Exercise objective
What is needed is a faithful transcription of all the data below, pictures excluded.
___ Listed records
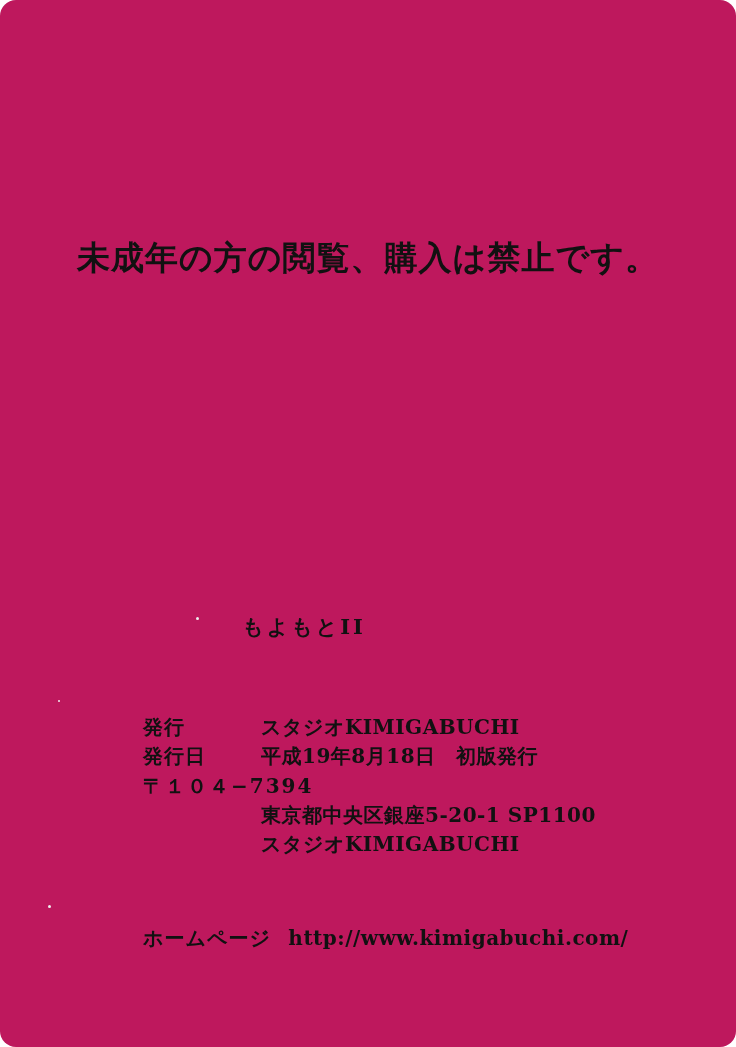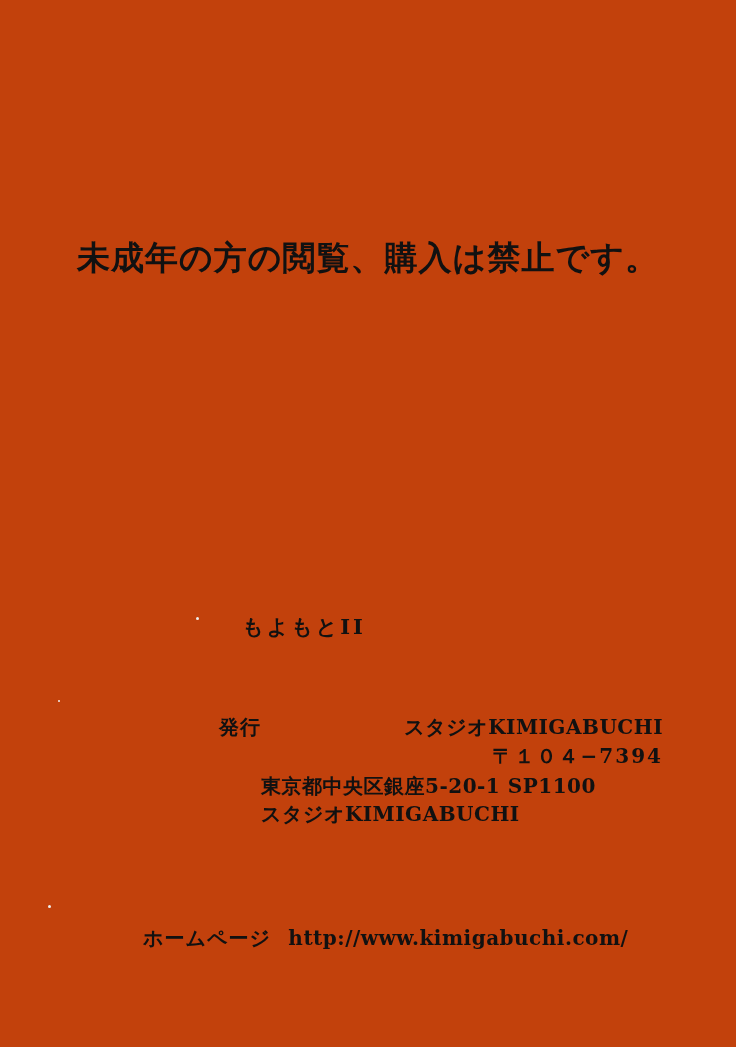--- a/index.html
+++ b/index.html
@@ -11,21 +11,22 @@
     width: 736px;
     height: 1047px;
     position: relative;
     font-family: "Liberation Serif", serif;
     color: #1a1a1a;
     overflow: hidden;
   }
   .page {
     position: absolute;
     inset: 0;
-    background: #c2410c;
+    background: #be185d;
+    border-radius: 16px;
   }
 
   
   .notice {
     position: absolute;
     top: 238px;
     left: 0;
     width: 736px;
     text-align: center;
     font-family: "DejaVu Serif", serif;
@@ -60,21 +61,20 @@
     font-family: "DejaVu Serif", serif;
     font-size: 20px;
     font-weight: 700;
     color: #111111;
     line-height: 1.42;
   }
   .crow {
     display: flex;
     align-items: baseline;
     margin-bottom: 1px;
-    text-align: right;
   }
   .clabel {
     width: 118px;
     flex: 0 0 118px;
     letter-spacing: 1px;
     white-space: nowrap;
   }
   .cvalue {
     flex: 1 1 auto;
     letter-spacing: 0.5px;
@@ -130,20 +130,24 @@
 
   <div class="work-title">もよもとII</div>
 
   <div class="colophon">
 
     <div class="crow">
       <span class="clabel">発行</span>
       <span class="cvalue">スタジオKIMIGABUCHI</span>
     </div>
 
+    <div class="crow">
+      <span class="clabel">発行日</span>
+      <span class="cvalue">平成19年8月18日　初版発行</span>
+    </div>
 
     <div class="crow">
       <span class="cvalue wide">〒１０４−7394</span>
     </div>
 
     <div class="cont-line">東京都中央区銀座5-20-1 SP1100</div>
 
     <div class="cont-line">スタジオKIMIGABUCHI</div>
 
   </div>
______
Reply
--- a/index.html
+++ b/index.html
@@ -11,21 +11,22 @@
     width: 736px;
     height: 1047px;
     position: relative;
     font-family: "Liberation Serif", serif;
     color: #1a1a1a;
     overflow: hidden;
   }
   .page {
     position: absolute;
     inset: 0;
-    background: #c2410c;
+    background: #be185d;
+    border-radius: 16px;
   }
 
   
   .notice {
     position: absolute;
     top: 238px;
     left: 0;
     width: 736px;
     text-align: center;
     font-family: "DejaVu Serif", serif;
@@ -60,21 +61,20 @@
     font-family: "DejaVu Serif", serif;
     font-size: 20px;
     font-weight: 700;
     color: #111111;
     line-height: 1.42;
   }
   .crow {
     display: flex;
     align-items: baseline;
     margin-bottom: 1px;
-    text-align: right;
   }
   .clabel {
     width: 118px;
     flex: 0 0 118px;
     letter-spacing: 1px;
     white-space: nowrap;
   }
   .cvalue {
     flex: 1 1 auto;
     letter-spacing: 0.5px;
@@ -130,20 +130,24 @@
 
   <div class="work-title">もよもとII</div>
 
   <div class="colophon">
 
     <div class="crow">
       <span class="clabel">発行</span>
       <span class="cvalue">スタジオKIMIGABUCHI</span>
     </div>
 
+    <div class="crow">
+      <span class="clabel">発行日</span>
+      <span class="cvalue">平成19年8月18日　初版発行</span>
+    </div>
 
     <div class="crow">
       <span class="cvalue wide">〒１０４−7394</span>
     </div>
 
     <div class="cont-line">東京都中央区銀座5-20-1 SP1100</div>
 
     <div class="cont-line">スタジオKIMIGABUCHI</div>
 
   </div>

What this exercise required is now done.